(Code change snippets)
=-=-=-=-=

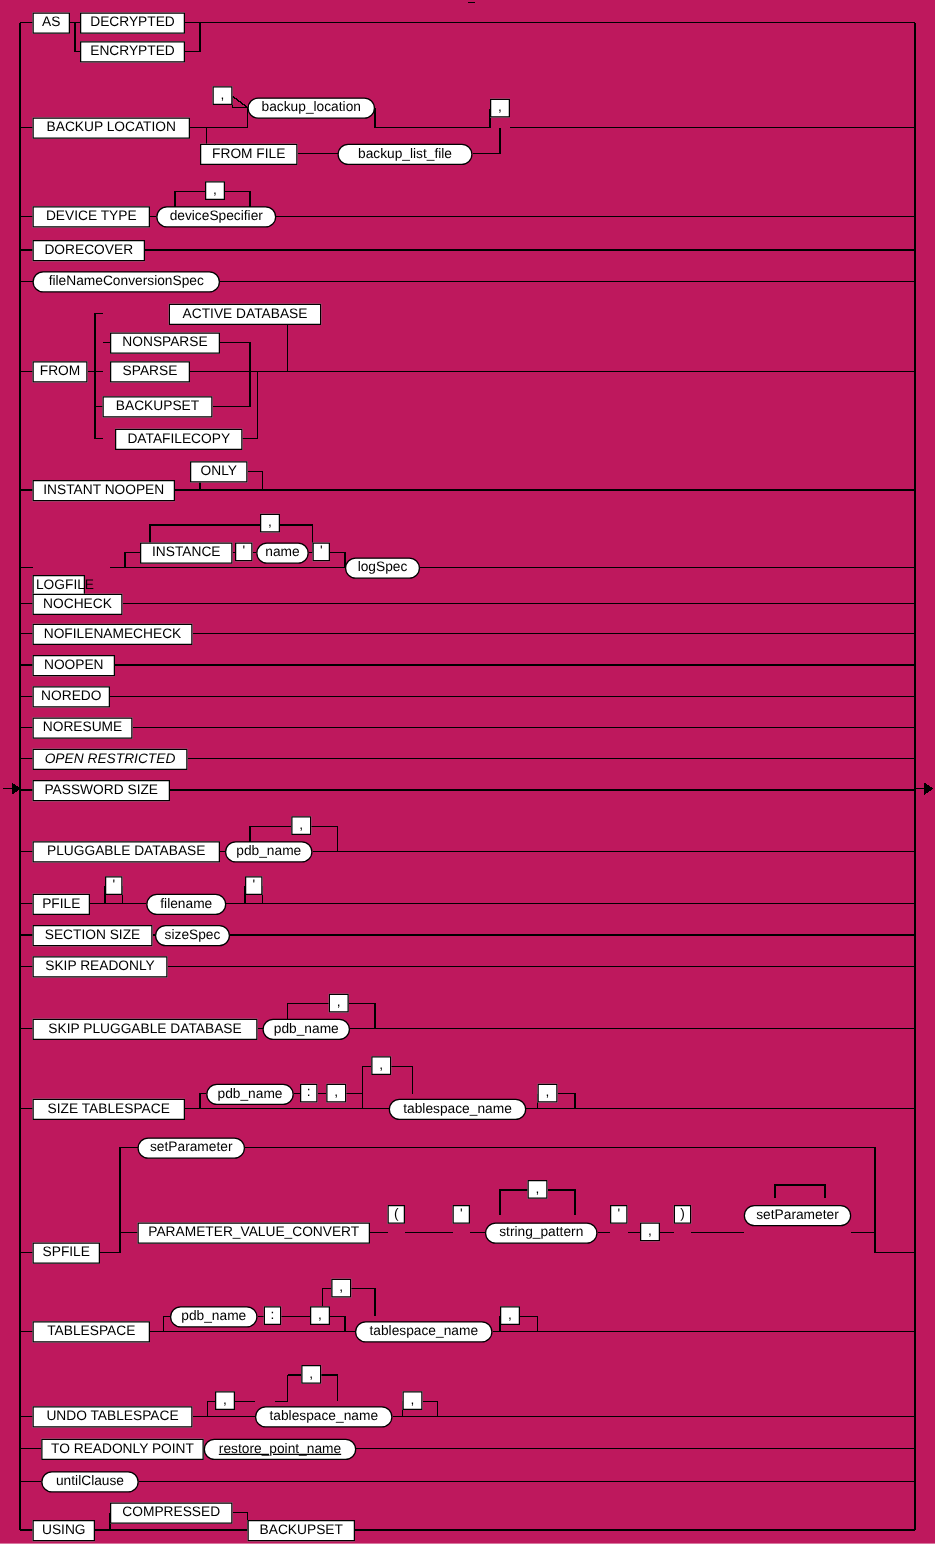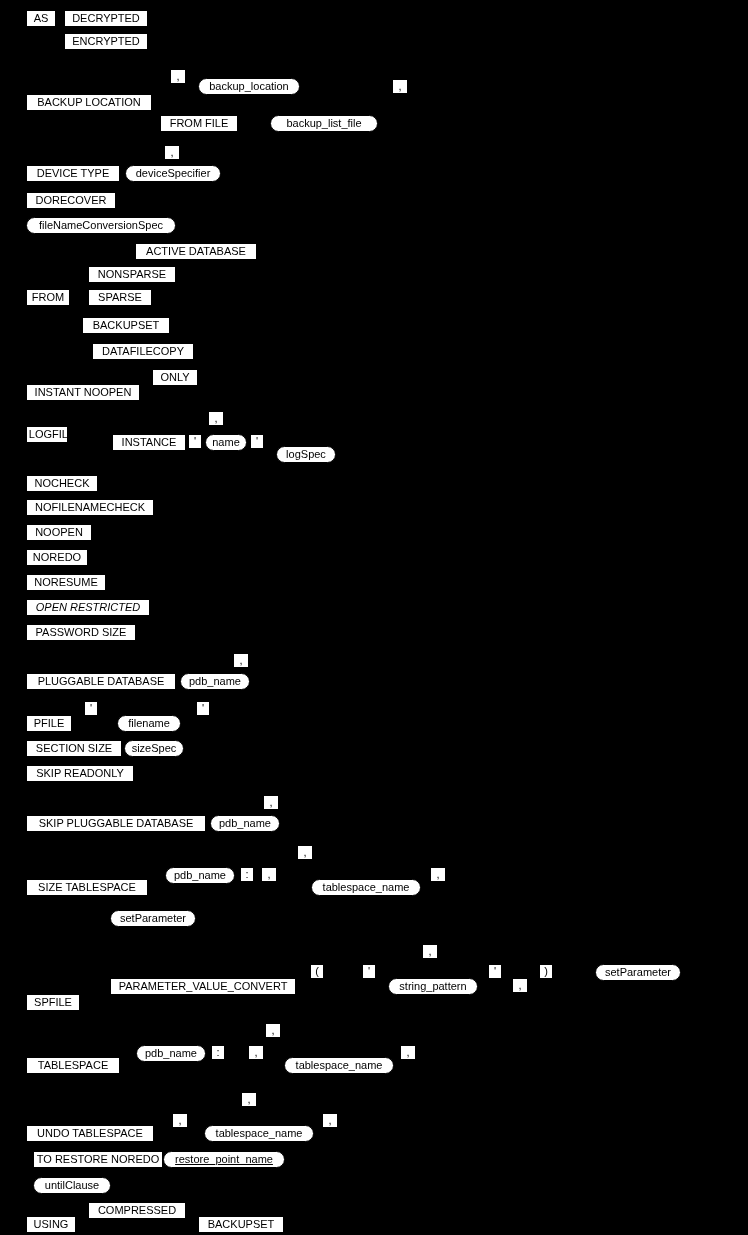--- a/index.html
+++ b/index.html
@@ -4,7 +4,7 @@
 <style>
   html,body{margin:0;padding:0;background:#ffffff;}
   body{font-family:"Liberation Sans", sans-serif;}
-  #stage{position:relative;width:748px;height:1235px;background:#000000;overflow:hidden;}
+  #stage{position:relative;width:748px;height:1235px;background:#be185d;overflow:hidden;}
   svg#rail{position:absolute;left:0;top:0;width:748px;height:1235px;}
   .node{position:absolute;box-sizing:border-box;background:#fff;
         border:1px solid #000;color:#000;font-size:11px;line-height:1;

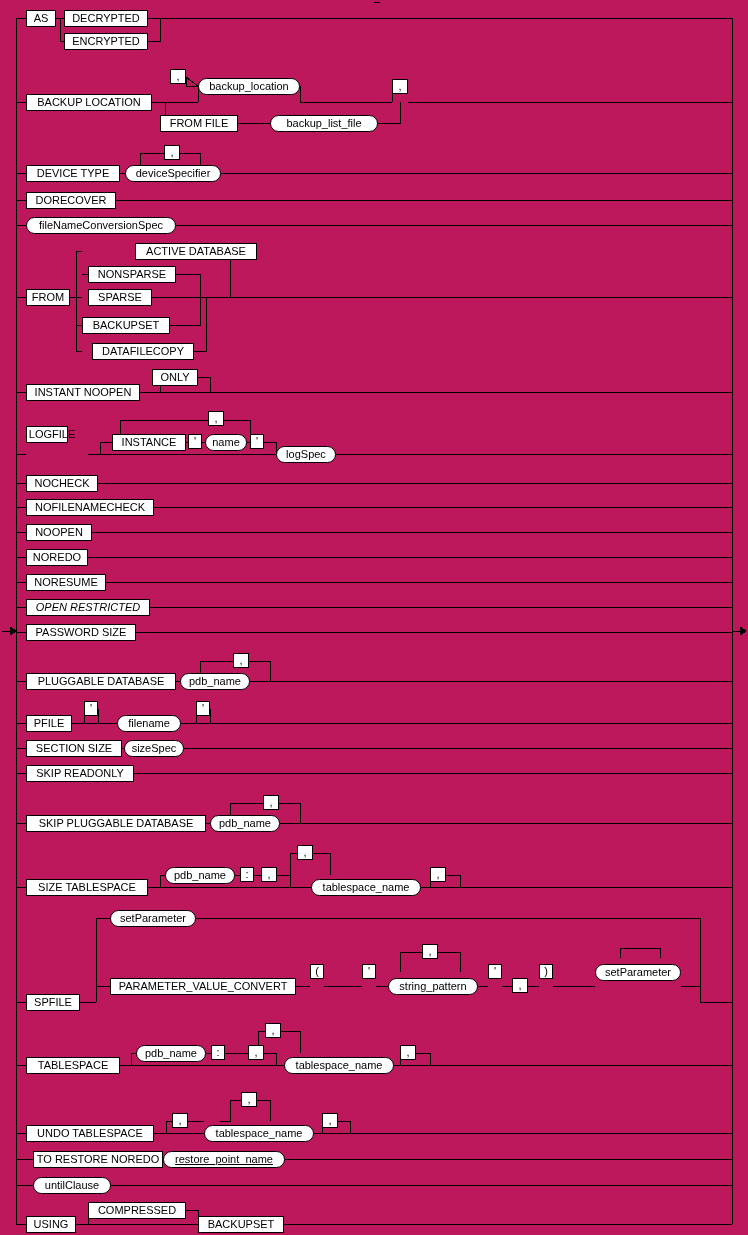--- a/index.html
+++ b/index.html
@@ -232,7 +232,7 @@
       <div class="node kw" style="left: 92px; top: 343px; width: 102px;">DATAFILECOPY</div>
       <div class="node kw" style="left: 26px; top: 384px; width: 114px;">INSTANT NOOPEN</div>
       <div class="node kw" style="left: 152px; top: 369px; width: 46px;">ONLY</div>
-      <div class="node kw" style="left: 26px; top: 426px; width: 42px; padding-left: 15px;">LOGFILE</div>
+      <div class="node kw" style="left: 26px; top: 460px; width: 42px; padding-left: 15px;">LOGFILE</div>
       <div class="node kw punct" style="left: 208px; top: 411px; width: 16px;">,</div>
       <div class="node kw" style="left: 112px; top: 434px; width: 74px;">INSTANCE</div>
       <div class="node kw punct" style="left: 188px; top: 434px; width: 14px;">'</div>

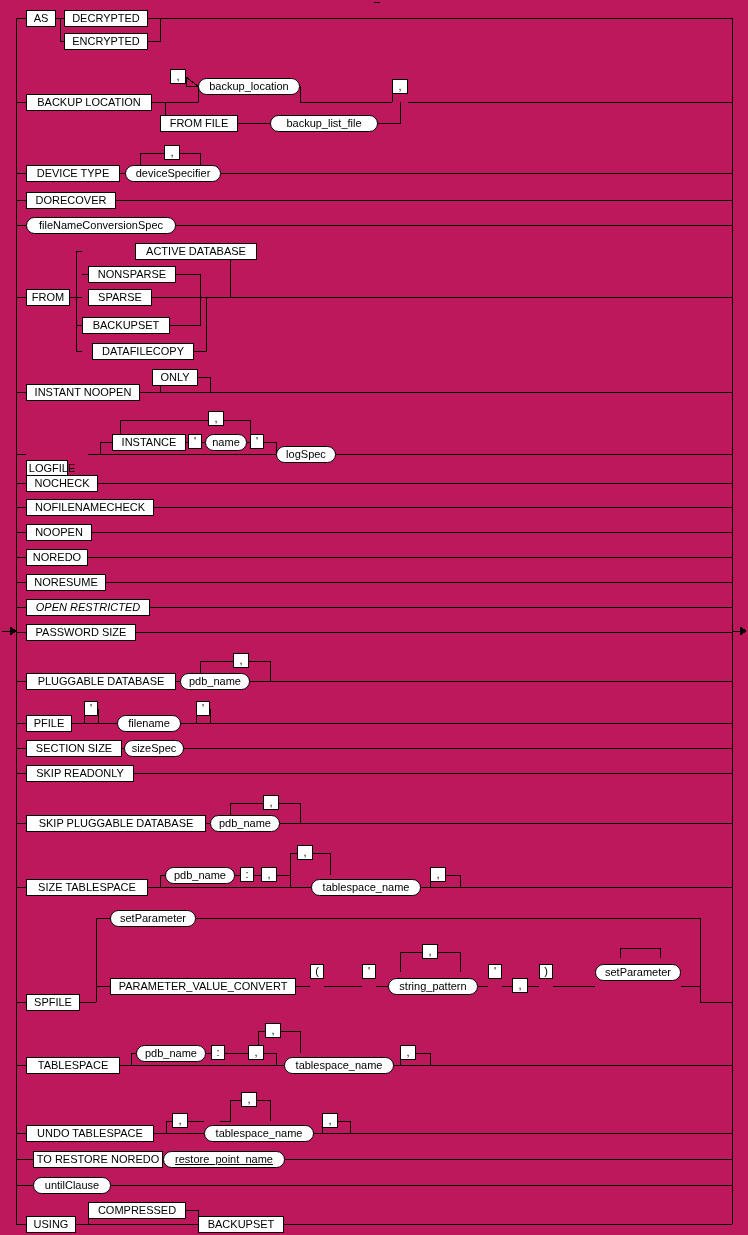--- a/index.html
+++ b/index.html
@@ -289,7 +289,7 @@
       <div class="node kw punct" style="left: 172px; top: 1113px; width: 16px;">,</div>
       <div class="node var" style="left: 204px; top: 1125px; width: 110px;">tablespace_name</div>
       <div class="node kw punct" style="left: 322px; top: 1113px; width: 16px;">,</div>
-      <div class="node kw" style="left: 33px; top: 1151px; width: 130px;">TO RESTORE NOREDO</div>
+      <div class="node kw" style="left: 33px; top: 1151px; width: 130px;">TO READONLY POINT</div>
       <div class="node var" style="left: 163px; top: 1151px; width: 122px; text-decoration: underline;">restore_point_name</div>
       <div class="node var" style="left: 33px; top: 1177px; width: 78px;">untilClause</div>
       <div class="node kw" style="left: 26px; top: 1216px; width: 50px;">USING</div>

=-=-=-=-=

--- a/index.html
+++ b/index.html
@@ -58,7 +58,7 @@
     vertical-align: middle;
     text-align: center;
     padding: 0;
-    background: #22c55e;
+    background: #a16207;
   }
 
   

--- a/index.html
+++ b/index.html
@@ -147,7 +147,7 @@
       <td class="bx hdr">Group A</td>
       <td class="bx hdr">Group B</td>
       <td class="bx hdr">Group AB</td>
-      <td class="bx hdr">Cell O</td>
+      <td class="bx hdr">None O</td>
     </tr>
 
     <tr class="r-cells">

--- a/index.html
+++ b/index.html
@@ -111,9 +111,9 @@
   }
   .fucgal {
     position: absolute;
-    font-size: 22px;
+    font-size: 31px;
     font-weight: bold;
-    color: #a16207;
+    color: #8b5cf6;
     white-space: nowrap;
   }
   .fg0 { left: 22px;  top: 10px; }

=-=-=-=-=

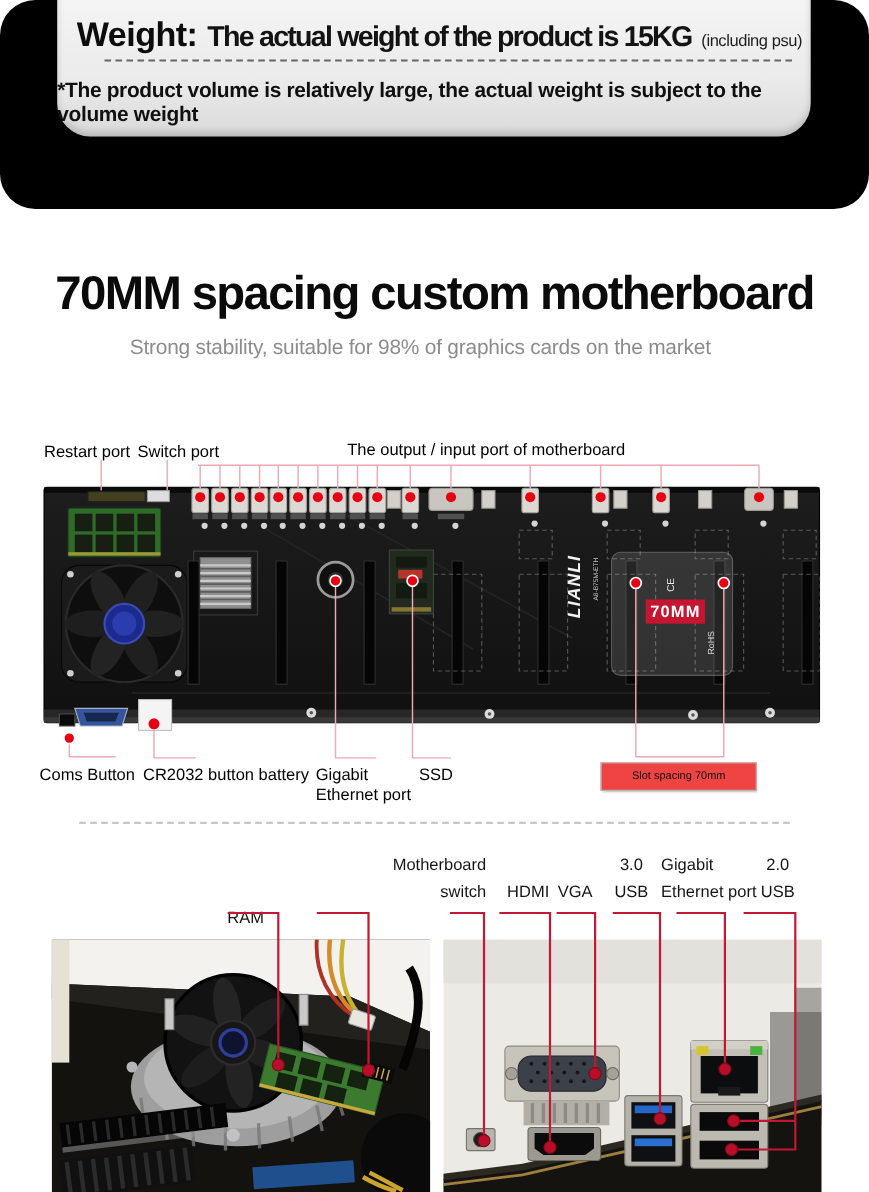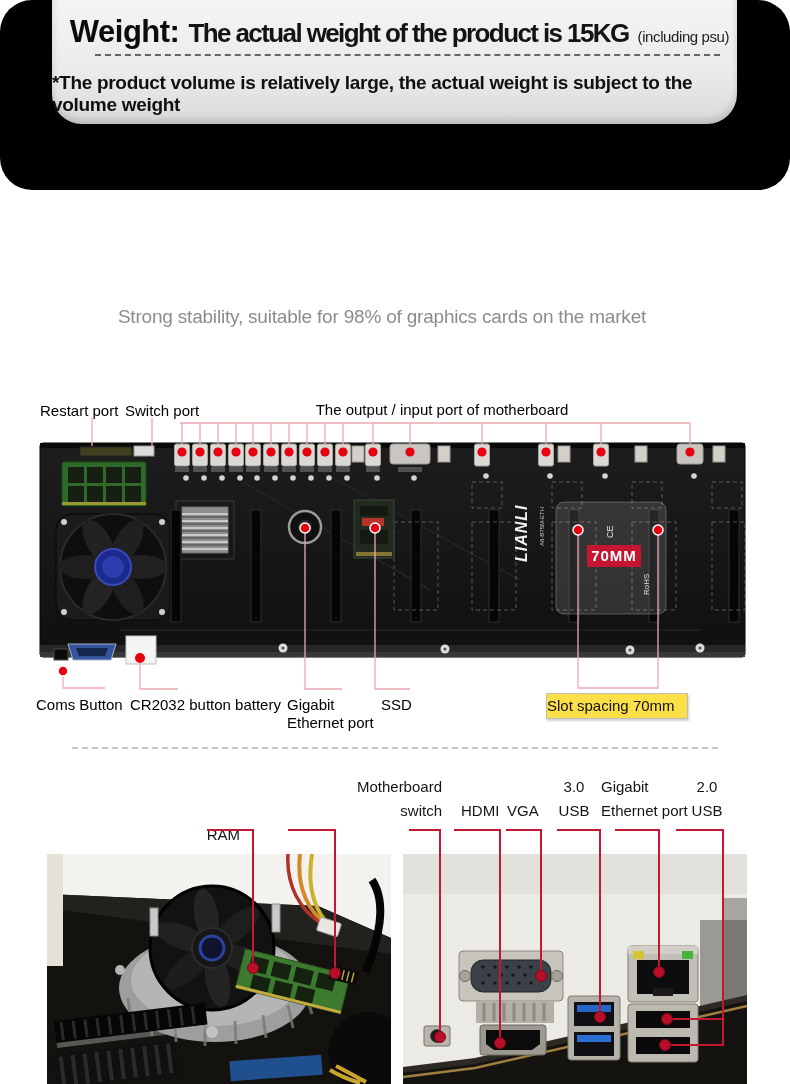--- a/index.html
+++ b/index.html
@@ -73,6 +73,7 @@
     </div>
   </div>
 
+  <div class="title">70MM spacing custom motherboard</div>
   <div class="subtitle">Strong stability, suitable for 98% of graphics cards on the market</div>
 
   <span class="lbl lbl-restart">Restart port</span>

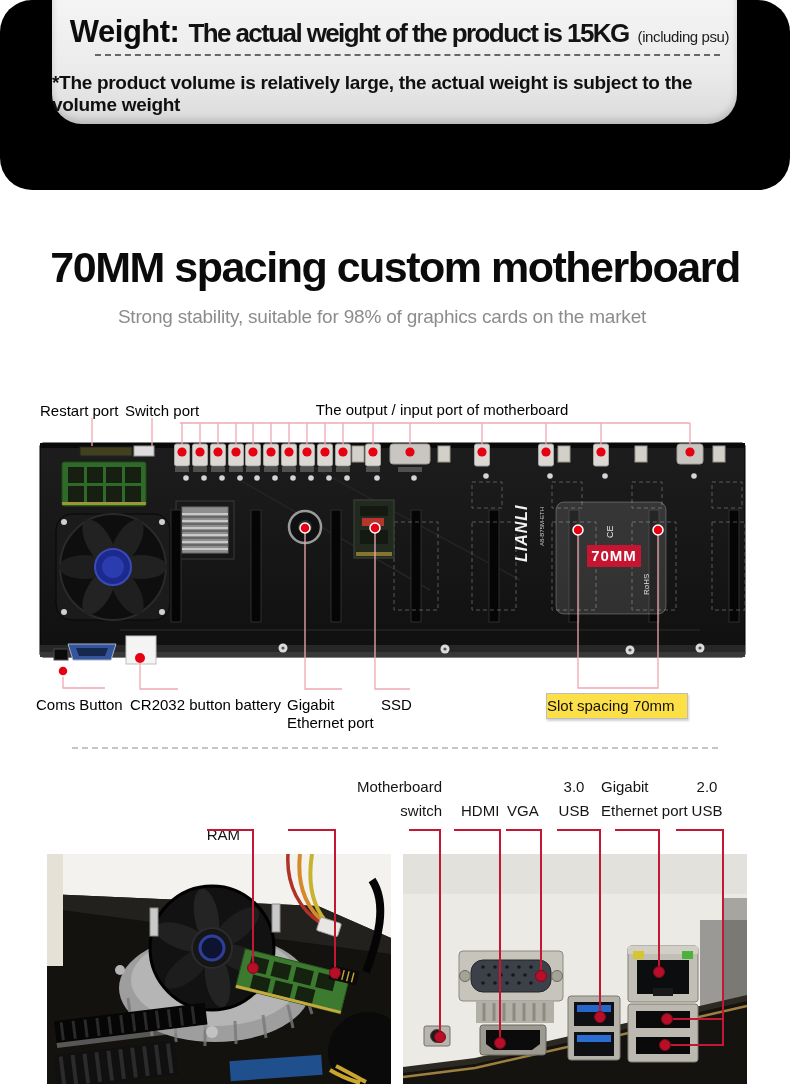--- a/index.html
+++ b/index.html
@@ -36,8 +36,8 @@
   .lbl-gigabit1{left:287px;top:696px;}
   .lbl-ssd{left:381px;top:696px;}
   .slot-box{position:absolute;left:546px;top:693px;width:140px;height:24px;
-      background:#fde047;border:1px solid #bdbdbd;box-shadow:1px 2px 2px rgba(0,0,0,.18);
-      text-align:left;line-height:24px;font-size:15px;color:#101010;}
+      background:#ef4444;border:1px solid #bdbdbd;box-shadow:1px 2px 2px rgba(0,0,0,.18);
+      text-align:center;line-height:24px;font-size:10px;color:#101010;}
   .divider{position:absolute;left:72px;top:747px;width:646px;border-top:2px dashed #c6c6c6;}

=-=-=-=-=

- [What needs to be done] Return, unchanged, the run of lines above that opens with the line containing "204px; top: 1125px;" and closes with the line containing "26px; top: 1216px;". Include both.

- [Result of this exercise]
       <div class="node var" style="left: 204px; top: 1125px; width: 110px;">tablespace_name</div>
       <div class="node kw punct" style="left: 322px; top: 1113px; width: 16px;">,</div>
-      <div class="node kw" style="left: 33px; top: 1151px; width: 130px;">TO RESTORE NOREDO</div>
+      <div class="node kw" style="left: 33px; top: 1151px; width: 130px;">TO READONLY POINT</div>
       <div class="node var" style="left: 163px; top: 1151px; width: 122px; text-decoration: underline;">restore_point_name</div>
       <div class="node var" style="left: 33px; top: 1177px; width: 78px;">untilClause</div>
       <div class="node kw" style="left: 26px; top: 1216px; width: 50px;">USING</div>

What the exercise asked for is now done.